Easy access to financial information on the internet means that any investor can access a list of top performing schemes. Newer, easy to use online investment platforms have also taken the pain out of the transaction process. So do investors need expert guidance on financial matters?
The answer is a resounding yes. This is because an advisor’s role is not limited to identifying the best performing schemes; he matches client needs to right investments and helps them make wiser investment choices.
Here are seven investment mistakes that clients tend to make without the guidance of an advisor.
Saving but not investing:
Most individuals save a certain portion of their earnings. However, these savings are often lying idle in their bank accounts. Owing to their busy work-schedule, investors may not get time to immediately research and invest their savings.
A financial advisor helps investor channelize his savings into investments. By helping an investor budget his earnings and expenses, he reduces the amount of cash lying idle in the bank. In short, an advisor helps an investor manage his money better and invest more.
Delaying financial planning is quite common among investors. Goals like retirement and financial planning for a family seem far away for a millennial investor. However, many of them forget that time is the best friend of investments. Starting early gives investors more time to accumulate the required corpus. It allows them the flexibility to stop or adjust their investments temporarily in case of an emergency. Starting late can put a financial burden on investors, as they will have to save more to reach their key financial goals such as retirement.
Often people splurge their earnings on items they really don’t need. Through a discussion on financial goals, an advisor can help the individual visualise the corpus he needs to accumulate to fulfil his financial dreams. This may encourage an individual to invest rather than spend frivolously.
Wrong investment choices:
Wrong investment choices do not just refer to investments made in a Ponzi scheme; it also includes investments made out of line with an investor’s risk-return profile.

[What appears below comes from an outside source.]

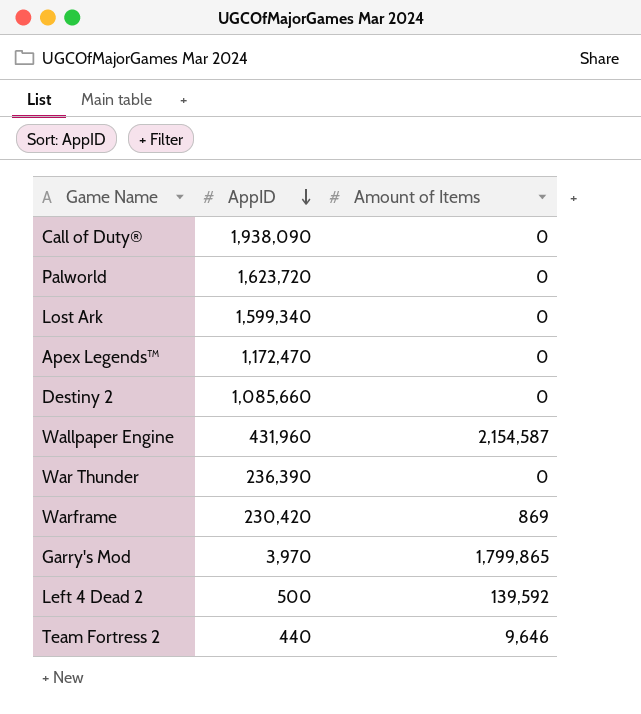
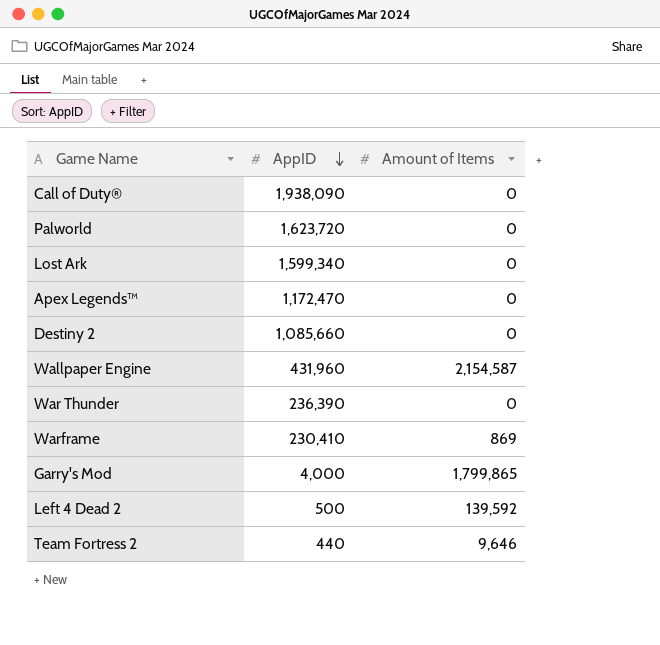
Warframe | AppID: 230,420 -> 230,410
Garry's Mod | AppID: 3,970 -> 4,000

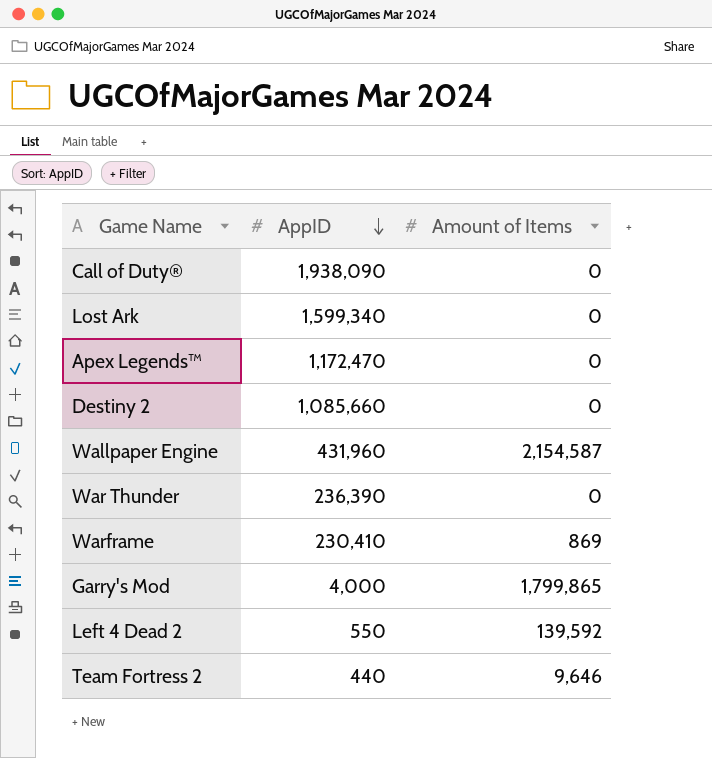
row Palworld: 1,623,720 | 0 -> none
Left 4 Dead 2 | AppID: 500 -> 550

To elaborate an investor may consider himself to be a risk-taker and invest in high yield bonds. Alternatively, he may invest a majority of his corpus in equities. However, in reality, his personal responsibilities and goals require him to take a more conservative approach. This is an example of a wrong investment choice.
A financial advisor makes a holistic evaluation of the investor’s risk tolerance, liquidity needs, goals and income before recommending an investment. This analytical and exhaustive approach helps advisors recommend the most suitable investment options to their clients. Moreover, an advisor can also help warn you against any investment scam.
Our friends, family members often influence our investment decisions. For example, a young professional may invest the majority of his money in gold and FDs just like his parents. He may shun equities having seen his relatives lose money in day-trading. However, based on risk profile and age, he may be better off investing in riskier products.
Financial advisors can help clear any investment related misunderstandings from the minds of investors and guide them on making better investment choices.
Letting behavioural biases influence their decision:
Selling off their investments during a slight market correction, holding on to loss-making investment, ignoring research which does not align with the investor’s view are all examples of behavioural biases influencing investor’s decisions.
Taking too much debt:
Many investors dream of building their own home or buying a car. Generally, investors fund these purchases through a loan or EMI. If the amount of debt is not kept in check, it can balloon and become unmanageable. Excess debt may also hurt an investor’s credit score which in turn lead to higher rates on future loans.
By budgeting their income and expenses, advisors help evaluate whether an investor can comfortably service a loan.